ASSIGNED TASK:
This task calls for every entry below to be repeated exactly, without the pictures.

RECORD EXTRACTS:
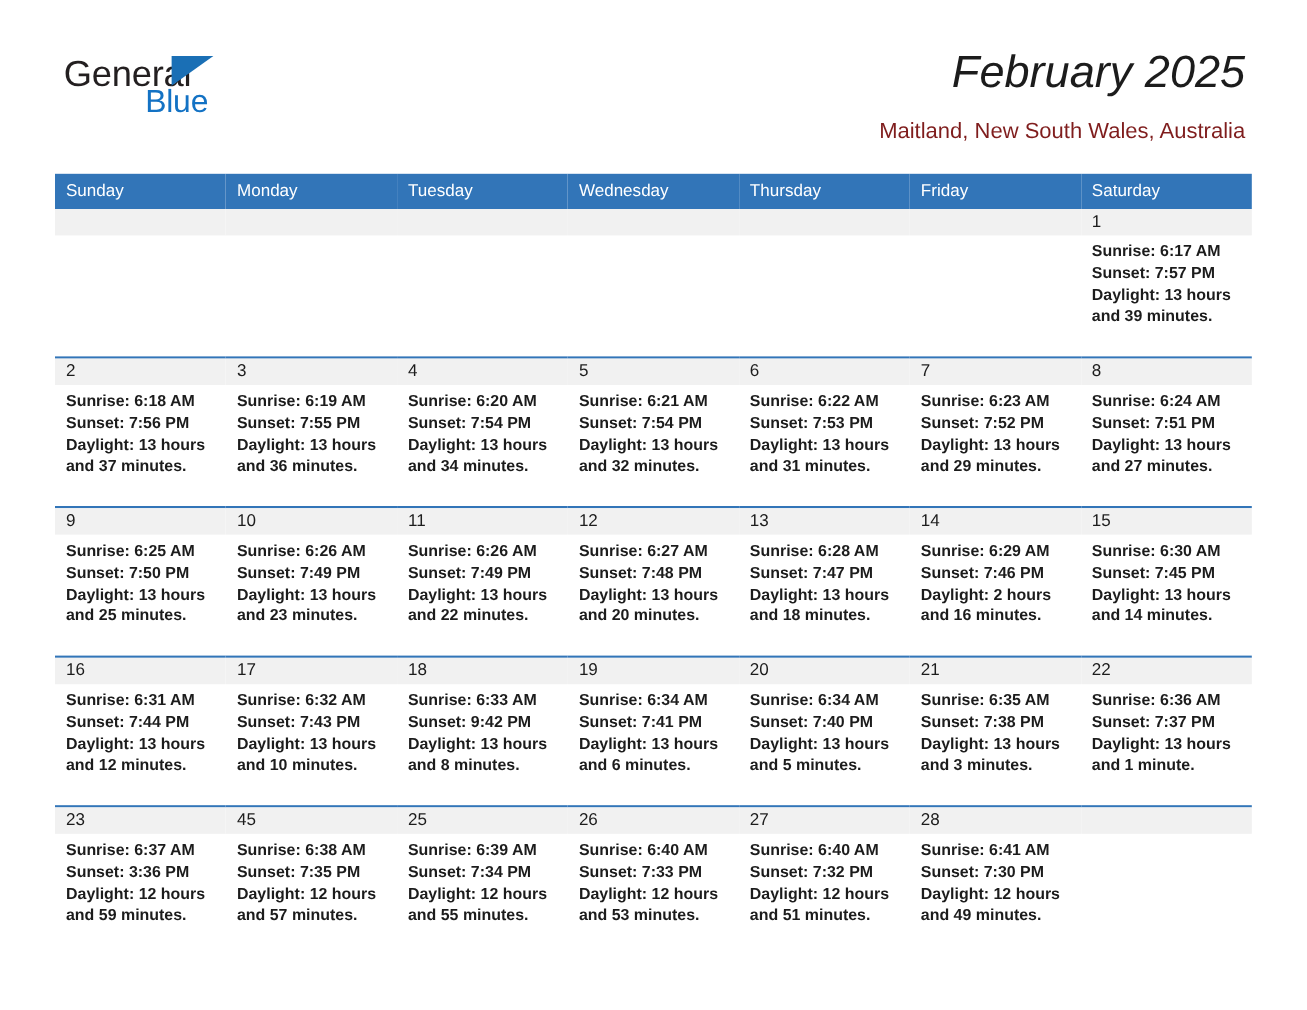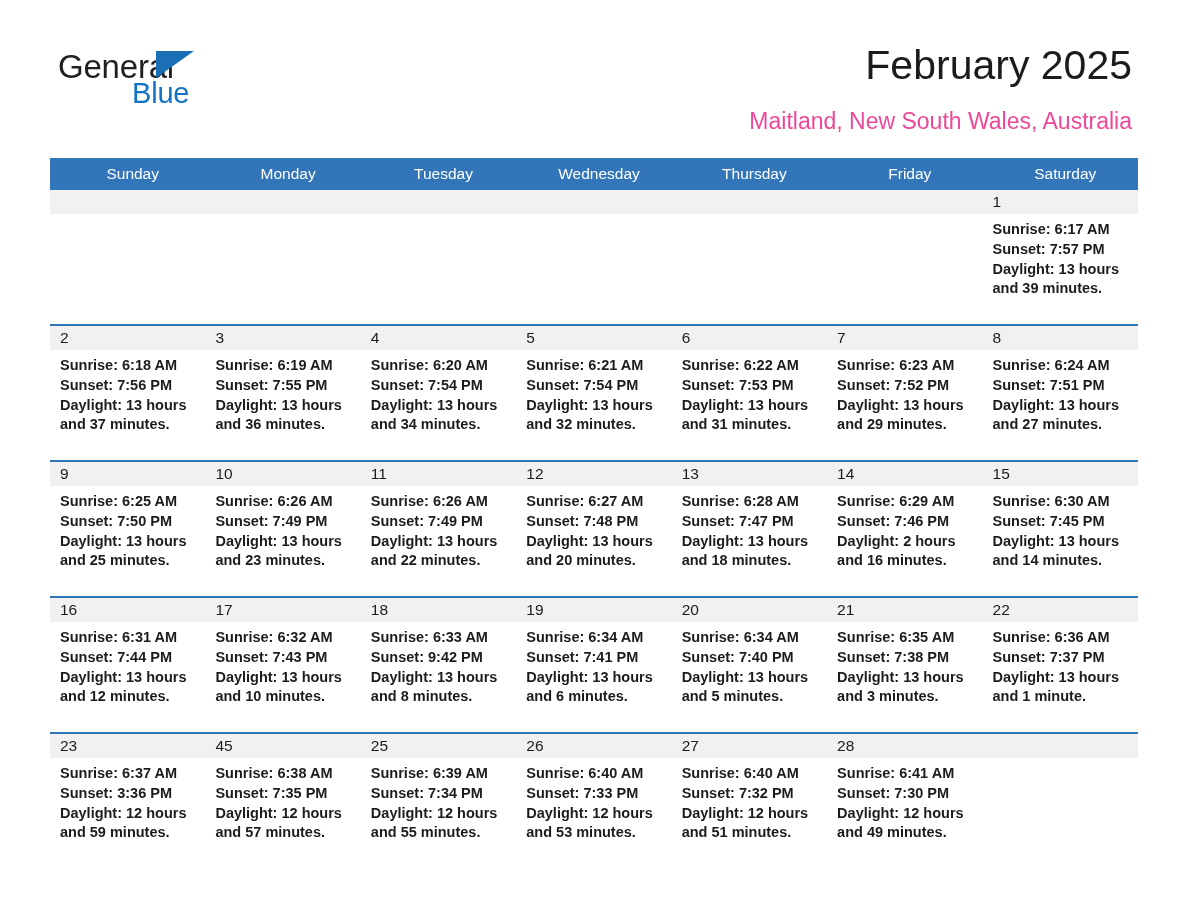--- a/index.html
+++ b/index.html
@@ -62,48 +62,49 @@
   }
 
   .title {
     position: absolute;
     right: 6px;
     top: 42px;
     font-size: 41px;
     font-weight: normal;
     color: #1c1c1c;
     white-space: nowrap;
+    font-style: italic;
   }
   .subtitle {
     position: absolute;
     right: 6px;
     top: 108px;
-    font-size: 23px;
-    color: #ec4899;
+    font-size: 20px;
+    color: #7f1d1d;
     white-space: nowrap;
   }
 
   
   .calendar {
     position: absolute;
     left: 50px;
     top: 158px;
     width: 1088px;
   }
   .cal-table {
     width: 100%;
     border-collapse: collapse;
     table-layout: fixed;
   }
   .cal-head th {
     background: #3275b8;
     color: #ffffff;
     font-weight: normal;
     font-size: 15.5px;
-    text-align: center;
+    text-align: left;
     padding: 7px 0 7px 10px;
     height: 18px;
     border: none;
   }
   .week-row td {
     vertical-align: top;
     padding: 0;
     border: none;
     border-top: 2px solid #3275b8;
     background: #ffffff;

EXPECTED ANSWER:
--- a/index.html
+++ b/index.html
@@ -62,48 +62,49 @@
   }
 
   .title {
     position: absolute;
     right: 6px;
     top: 42px;
     font-size: 41px;
     font-weight: normal;
     color: #1c1c1c;
     white-space: nowrap;
+    font-style: italic;
   }
   .subtitle {
     position: absolute;
     right: 6px;
     top: 108px;
-    font-size: 23px;
-    color: #ec4899;
+    font-size: 20px;
+    color: #7f1d1d;
     white-space: nowrap;
   }
 
   
   .calendar {
     position: absolute;
     left: 50px;
     top: 158px;
     width: 1088px;
   }
   .cal-table {
     width: 100%;
     border-collapse: collapse;
     table-layout: fixed;
   }
   .cal-head th {
     background: #3275b8;
     color: #ffffff;
     font-weight: normal;
     font-size: 15.5px;
-    text-align: center;
+    text-align: left;
     padding: 7px 0 7px 10px;
     height: 18px;
     border: none;
   }
   .week-row td {
     vertical-align: top;
     padding: 0;
     border: none;
     border-top: 2px solid #3275b8;
     background: #ffffff;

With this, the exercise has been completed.